The tramp just off this picture was leveled out. I attempted to seed more clover back here this spring, but it failed. The weeds outcompeted it. I’ve done it before successfully, and I will try again next year, this time with a little more work beforehand to get rid of the weeds. And I really want to get rid of that huge pile of sticks!

 

Play

Sometimes I rediscover play.

My son and I were outside playing. We used some old boards to make bridges for the swales (irrigation ditches really, but “swales” sound much more interesting).

OLYMPUS DIGITAL CAMERA

After, I was looking around the yard and what looked to my adult mind like a pile of garbage had transformed itself into an opportunity. It became a fort. I was out there for almost an hour building a hokey, horrible fort. It was the best part of the day.

OLYMPUS DIGITAL CAMERA

Play isn’t about results or achieving something. It’s just having fun.

Harvest Advice

OLYMPUS DIGITAL CAMERA

Here’s a glory shot of one late afternoon’s work. If you notice, I prefer to freeze things and not can. It seems to be much easier and I’m also not worried as much about food poisoning. Shredded zucchini, salsa, tomatoes, refrigerator pickles, and peach jam. Oh, and if you want to make jam, this product makes it super easy.

strawberries2

When I was in college, I did some research on strawberry varieties. I was pretty well informed when I went to buy some. I have two patches of strawberries. One patch I don’t even check, it doesn’t produce. I’m not sure on the variety, I got them from a friend. This is just one day’s pick from the other patch, and my variety that beats all others is Evie 2. It might be harder to find and more expensive but double or more production is worth it!

First Day

first-day

How big of deal was the first day of first grade? It was so uneventful that I forgot to post about it. He went back to school, said it was pretty much like kindergarten and that was that.

Cut Back After Flowering

I had yarrow growing in the front, and it started to get a bit overgrown and scraggly. So I employed one very good tip for perennials: Cut back after flowering. Not all perennials need this but it makes a huge difference for the ones that do. (If you want to know what perennials need what, read The Well-Tended Perennial Garden.)

It’s a simple matter of hacking back the perennial to withing a few inches of the ground. It feels a bit like you are trying to kill the plant. But don’t worry. Within a few weeks, the plant regrows. Instead of a scraggly eyesore, you will have a nicely tended perennial. In addition, it helps prevent the plant from reseeding, if that’s a problem.

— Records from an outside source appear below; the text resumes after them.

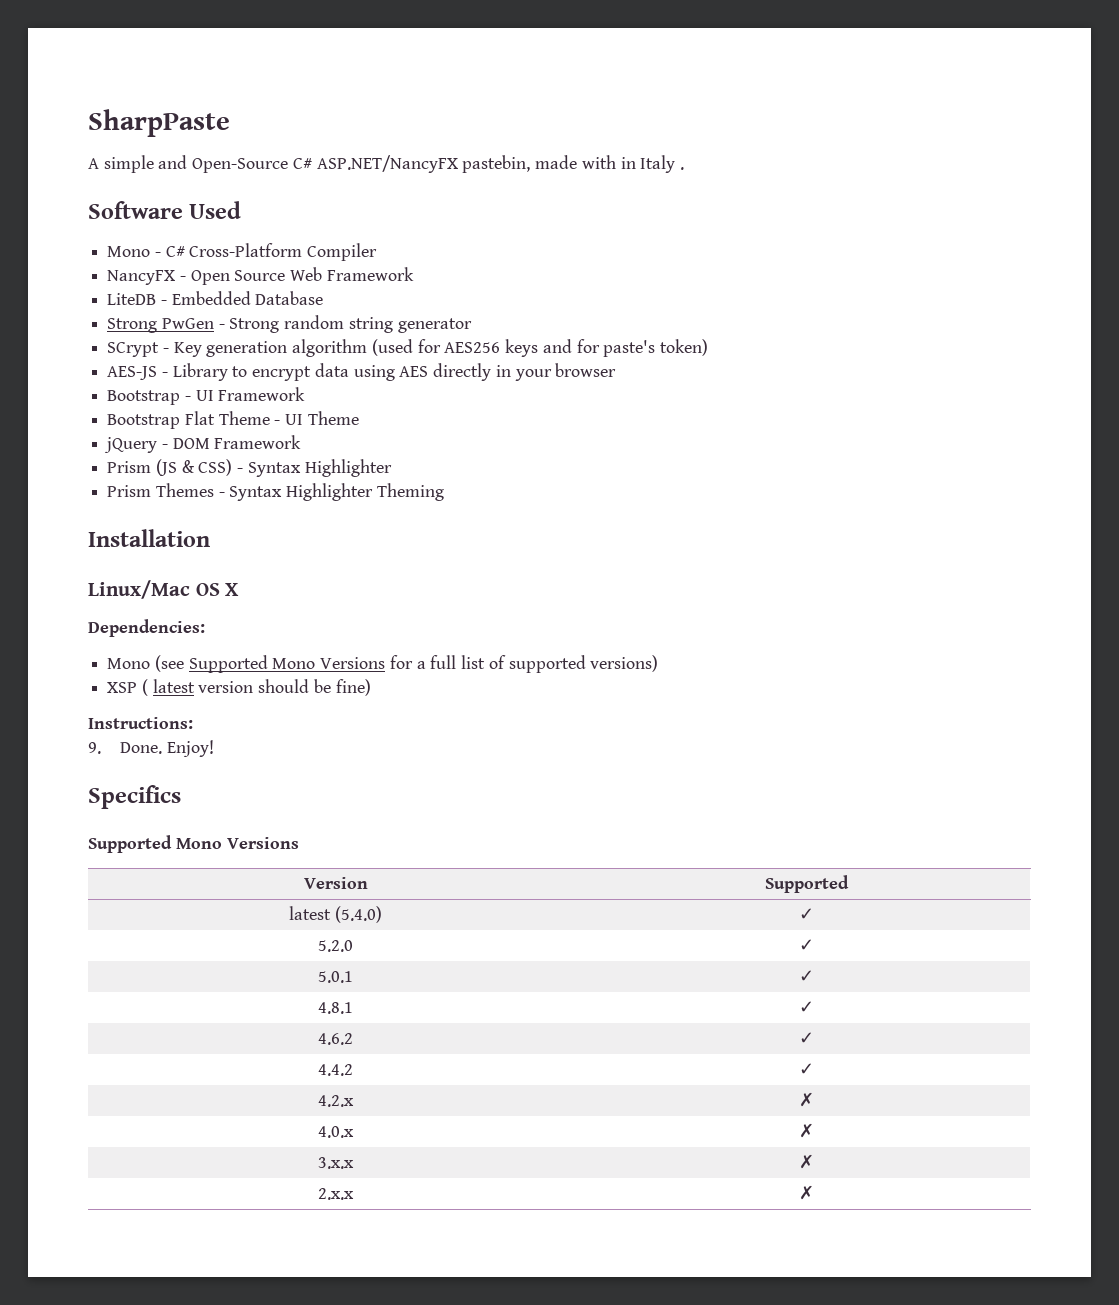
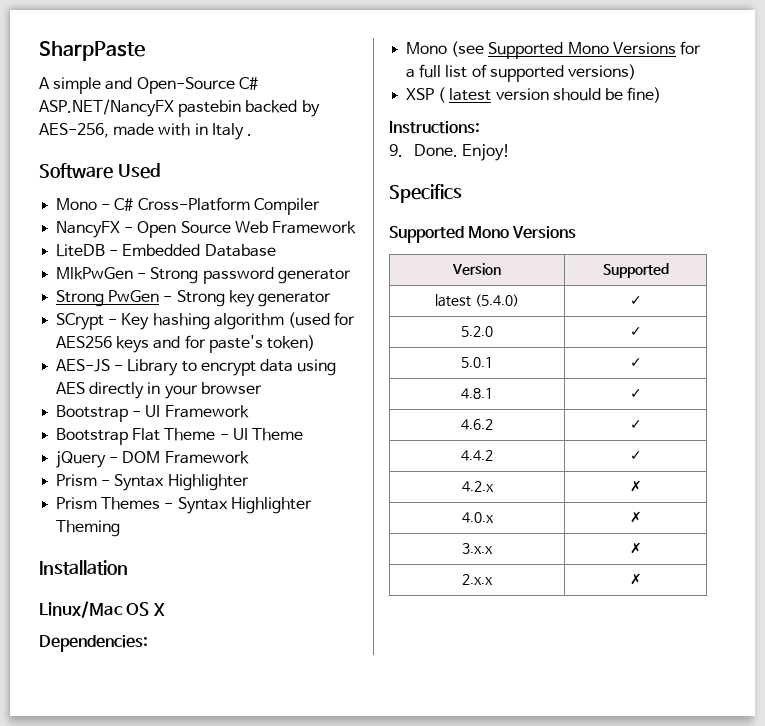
[462,155,531,173] pastebin, -> [178,100,320,117] [39,123,109,138] pastebin backed by AES-256,
(324, 298) none -> [56,267,351,284] // MlkPwGen - Strong password generator
[284,315,393,333] random string -> [228,290,255,307] key
[206,341,288,357] generation -> [152,313,210,330] hashing
[155,459,233,476] (JS & CSS) -> (98, 480) none

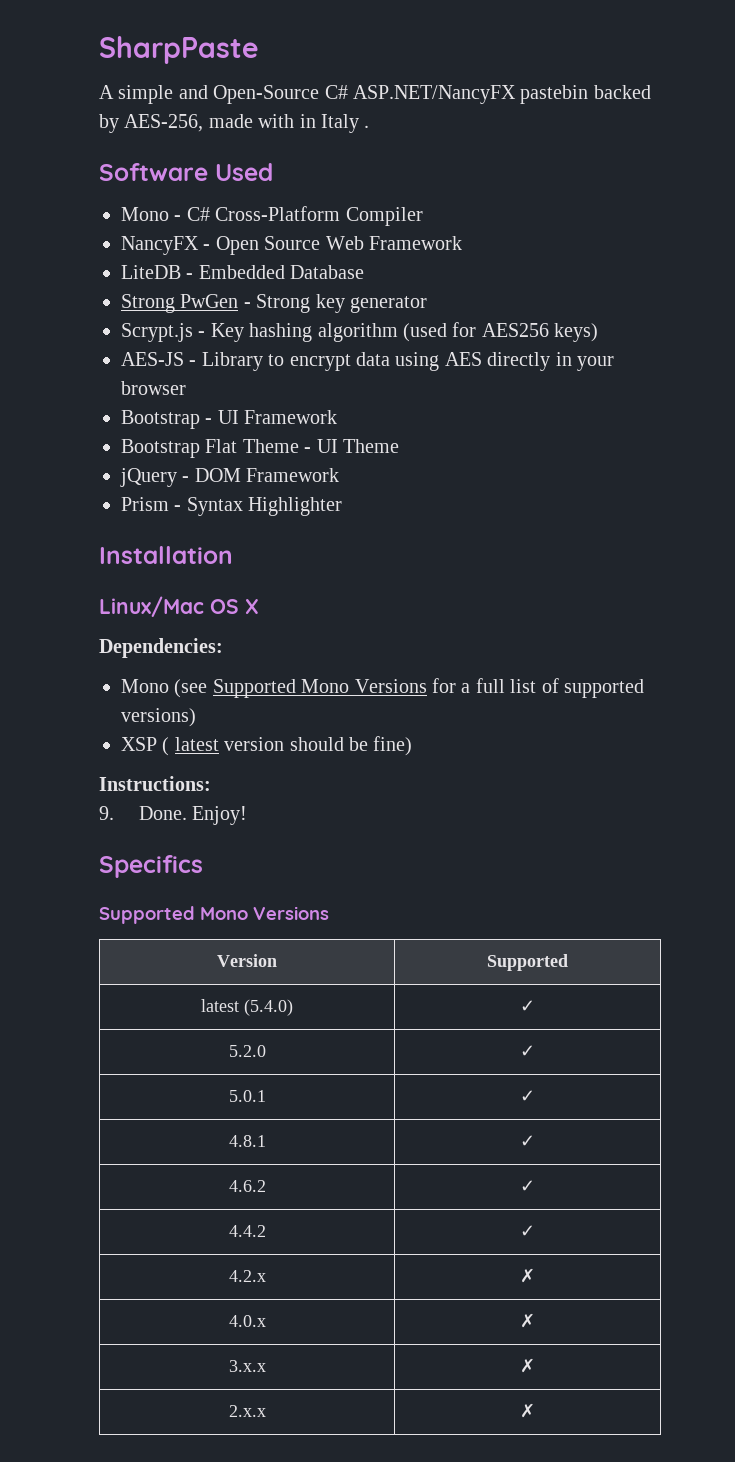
[56,267,351,284] // MlkPwGen - Strong password generator -> (365, 272) none
[56,313,105,330] SCrypt -> [121,323,193,342] Scrypt.js
[116,335,315,353] keys and for paste's token) -> [554,323,599,342] keys)
[56,497,312,514] [56,520,121,537] // Prism Themes - Syntax Highlighter Theming -> (343, 506) none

flowering.jpg In this picture, the yarrow in the foreground was cut back two weeks ago. The one behind that was cut back minutes before the picture was taken.

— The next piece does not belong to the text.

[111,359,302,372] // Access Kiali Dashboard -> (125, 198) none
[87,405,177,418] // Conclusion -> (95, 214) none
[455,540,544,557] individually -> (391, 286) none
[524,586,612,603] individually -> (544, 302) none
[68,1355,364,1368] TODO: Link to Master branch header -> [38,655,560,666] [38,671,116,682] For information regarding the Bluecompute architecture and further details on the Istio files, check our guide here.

Now I also have my lettuce, which I purposely did not cut back, even though it is a common practice to rip it out after it starts bolting. Lettuce will usually re-seed if it is allowed to mature. I quite enjoy free lettuce. lettuce.jpg

 

New House Stuff

treasure chest.jpg

This chest was a thrift store find. The boys call it a treasure chest. Joe called it a mini-tardis (we’ve been watching a lot of Doctor Who). I’m loving all the storage inside. It’s been a great place to store the blanket, pillows and stuffed animals that tend to get scattered in the living room.

desk.jpg

The middle school replaced their desks and were giving away the old ones for free. I stopped by and found a couple of the oldest desks there. It’s actually been a great place for me to sit and work in the living room.

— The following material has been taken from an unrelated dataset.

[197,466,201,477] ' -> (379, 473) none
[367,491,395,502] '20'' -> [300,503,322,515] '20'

Now, we also went to the appliance store for some extra cardboard to use in the landscaping. We ended up buying a fridge and microwave. The microwave was on purpose, ours had been having issues. The fridge, not so much. It was my favorite fridge I’ve seen, and instead of being $1300, it was $700. I couldn’t pass up the good deal.

 

End of Summer

The County Fair is the week before school starts. We went on the first night (because it happens to be a discount night for the carnival rides). See if you can spot the two youngest in this train ride:fair.jpg

There was a lot of animals after the rides. We like to compare our chickens, and our rooster is huge. Which is awesome, because it is the freezer now and will be dinner soon.

The boys and I went and visited the Church History Museum in Salt Lake, and also visited cousins there. The only complaint the whole time was having to leave.

museum.jpg

Later in the week, we went and found a fun Geocache. It was a multi-cache with four different stops. It was full of dead sticks and thorny plants, so we really had to work together to do it. Even the little kids were a benefit as they could fit into the tight spaces. Joe found the first, Peter the second, Liz the third, and Curtis the final large one. It was a great experience for everyone except for Henry. He was tired.IMG_20160827_113716274_HDR.jpg

Inspiration vs Ideas

I had a half-formed idea in my head. I couldn’t quite articulate it for awhile. I was watching a youtube video, and in the video he mentioned something that helped me finish the idea. That idea was the contrast of ideas vs inspiration.

Ideas: a thought or suggestion as to a possible course of action. Going to the internet for ideas is draining. There are so many ideas out there: people to copy, projects to do, paths to take, ways to think. Many are good ideas, others just strange, and some are completely false. Ideas encourage us to copy a specific course of action. The ideas I often find often just leave me feeling discouraged, because my implementation will never quite measure up. It doesn’t lead me to be creative: copying others is never creativity.

behind.jpg

Inspiration: the process of being mentally stimulated to do or feel something, especially to do something creative. I can get inspired from the Internet. The things I read or watch often inspire me to develop my own ideas. Inspiration doesn’t lead to copying. It helps me clarify and form my own unique ideas. I usually find inspiration in strange places, often from sources that are doing things drastically different from what I want to do. (Like getting inspiration for writing a gardening book from someone building a marble machine.)

opening.jpg

So when I’m on the Internet, am I looking at ideas or am I gaining inspiration?

Bindweed

I planted a patch of strawberries a few years ago. The ground was mostly bare when I planted them. But the next year, I had not only strawberries, but a bunch of bindweed as well.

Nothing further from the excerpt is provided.